Когда вошел Степаник с длинной турецкой трубкой в руках, чтобы подать ее эфенди, Вардан совсем обезумел.
Он знал гнусное значение этого турецкого обычая, а потому схватил из рук юноши трубку и, выбросив ее за окно, сказал:
— Уходи, Степаник! Растерянный юноша вышел.
Эфенди рассвирепел, — точно трубкой треснули его по голове.
— Таких шуток я не люблю, — сказал он, — ты оскорбляешь меня.
— Такие люди, как ты, не имеют права говорить о чести.
— Я? Я, мюльтезим целого края? — закричал сборщик.
— Да, ты — разбойник целого края!
Сборщик зашевелился, делая вид, что хочет встать.
— Ни с места! Не то убью, как собаку, — закричал Вардан, схватив рукоятку шашки.
— Напрасно сердитесь, господин, — вмешался один из полицейских, — эфенди не говорил вам ничего обидного.
Вардан, не обратив на него никакого внимания, опять накинулся на сборщика:
— Нахал! Ты привык, как турки, врываться в дом каждого армянина, жрать за его столом, лакать его вино и требовать позорных услуг от его невестки, дочери и детей. Наглец!
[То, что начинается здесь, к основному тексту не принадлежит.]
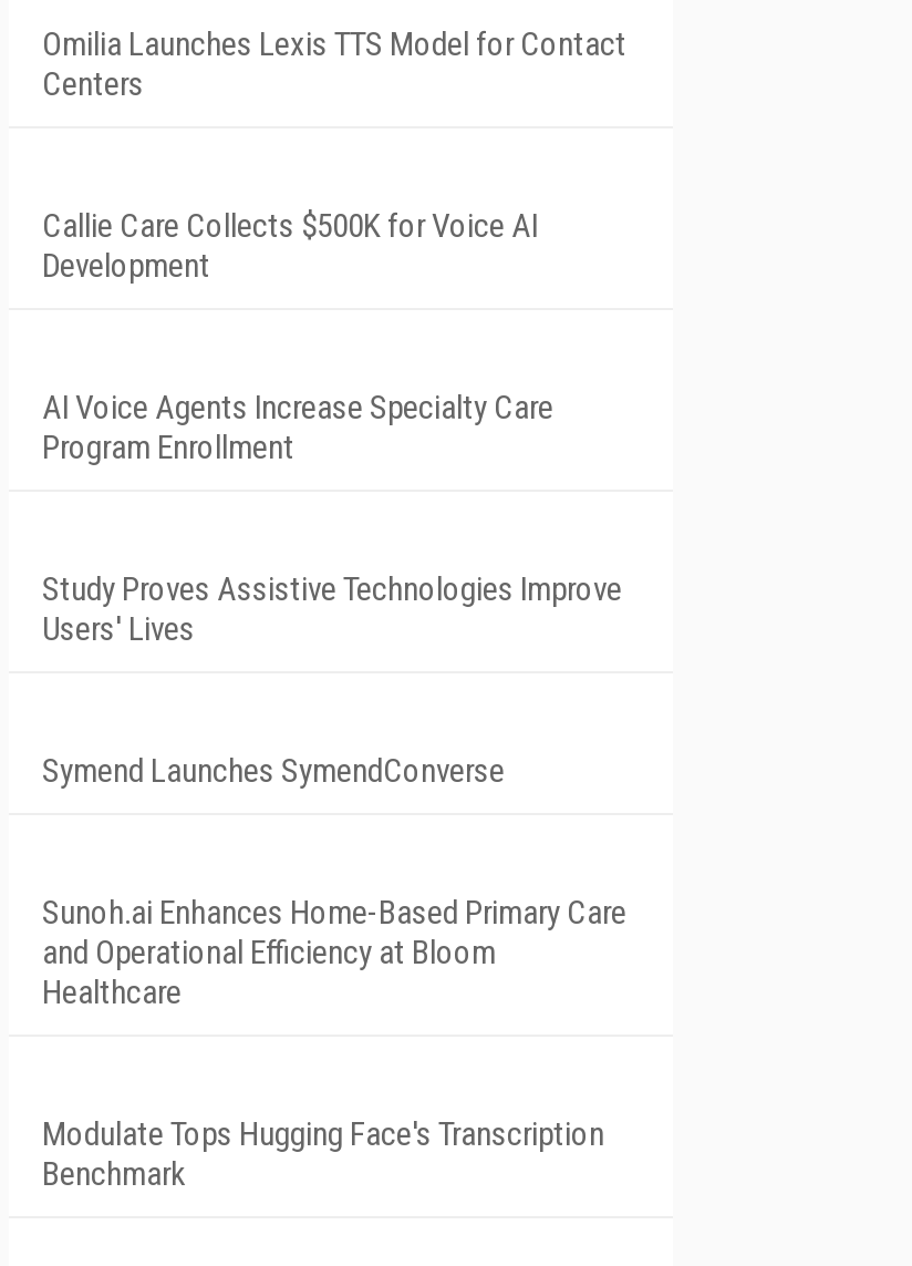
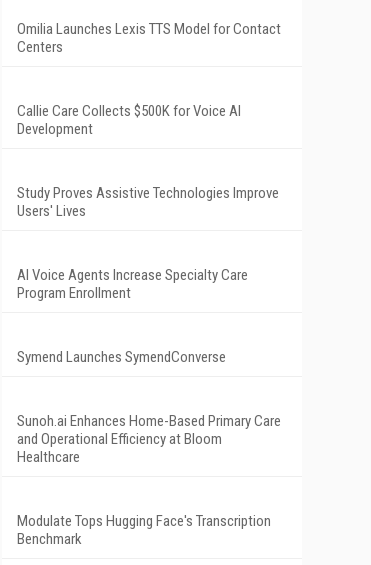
moved [42,388,553,467] -> [17,266,248,302]: AI Voice Agents Increase Specialty Care | Program Enrollment
moved [42,569,622,649] -> [17,184,279,220]: Study Proves Assistive Technologies Improve | Users' Lives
Старик-хозяин стоял как вкопанный! Он точно онемел; изредка только он крестился и произносил имя бога.
Но эфенди был столь же труслив, сколько лжив и хитер.
Увидев дикую ярость молодого человека, он сообразил, что с ним нельзя обращаться, как с армянином из алашкертской деревни. Вардан был подданным [русского] царя и имел при себе шашку. Поэтому эфенди ласково произнес:
— И богу известно, что я не следую обычаю турок. Напрасно клевещешь на меня, Вардан!
— Я клевещу?.. На тебя, который и с турками совершает намаз и в армянской церкви слушает обедню, чтобы заслужить расположение темного люда? Не ты ли выдаешь турецкому правительству лучших, благороднейших армян, думающих о благе своего народа! Не ты ли при турках называешь всех армян «гяурами», а при армянах ругаешь турок! Не ты ли, дружа с разбойниками, даешь на суде ложные показания против армян? Не ты ли, наконец, женился в десяти местах и, оставив всех жен, хочешь жениться еще раз? Ты ли не следуешь обычаям турок? Но я тебе скажу, что турок в тысячу раз благороднее тебя, так как ты и ни армянин, и ни турок…
Последние слова Вардана о женитьбе эфенди поразили старика Хачо. Ведь он хотел выдать свою дочь за человека, у которого была знатная родня и дворец в Константинополе и который не захотел жениться на дочери Отяна… «Нет, нет, подумал он, Вардан клевещет на него, Томас-эфенди не лгун…»
Излив весь свой гнев, Вардан вышел из комнаты. Не успел он выйти, как язык у эфенди развязался.
— Я напишу султану! Я напишу и русскому царю и непременно добьюсь, чтобы этот негодяй погиб в Сибири… С Томасом-эфенди так шутить нельзя. «Пока не побьешь осла, он не будет знать своего места»…
Томас-эфенди, как мы уже заметили, имел привычку угрожать именами знатных людей, желая этим доказать свои близкие отношения с ними. Старик Хачо был человек не глупый, но в своей жизни столько перенес от мелких чиновников, что, подобно всем крестьянам, верил в их всемогущество. Поэтому, услышав последние слова эфенди, он обнял колени сборщика и начал со слезами на глазах умолять его:
— Ради бога, не губи его! Прости ему ради моих седин, ты сам знаешь, что он чудак, хент…
Эфенди после минутного размышления ответил:
— Прощаю для тебя, так как я ел твой хлеб-соль.